Front-end code edit data
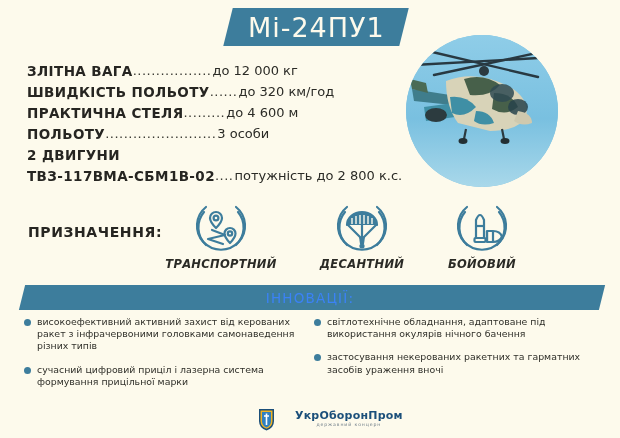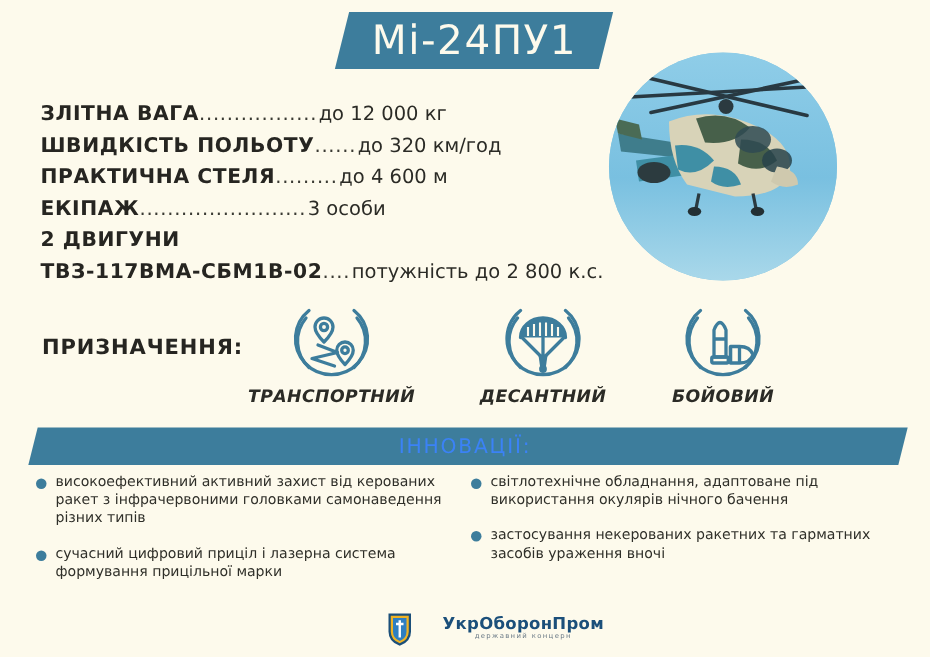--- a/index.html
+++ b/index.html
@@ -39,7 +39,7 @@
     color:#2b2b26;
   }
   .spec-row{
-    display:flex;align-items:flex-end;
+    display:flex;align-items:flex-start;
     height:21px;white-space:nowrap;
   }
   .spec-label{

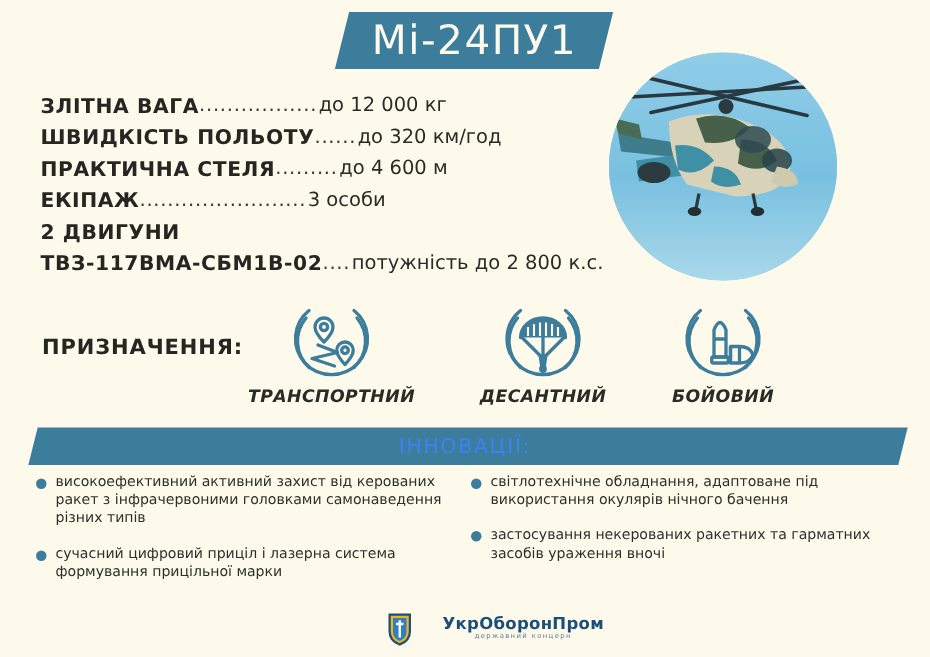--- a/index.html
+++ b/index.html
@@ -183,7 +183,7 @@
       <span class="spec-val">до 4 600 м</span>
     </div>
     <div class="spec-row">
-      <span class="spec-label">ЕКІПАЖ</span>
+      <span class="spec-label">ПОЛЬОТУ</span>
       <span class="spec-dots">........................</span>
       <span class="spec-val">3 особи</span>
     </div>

PROBLEM DESCRIPTION
Wherever a line in the records contains the word "flex", copy that line.

ANSWER BOX
-    display:flex;align-items:flex-end;
+    display:flex;align-items:flex-start;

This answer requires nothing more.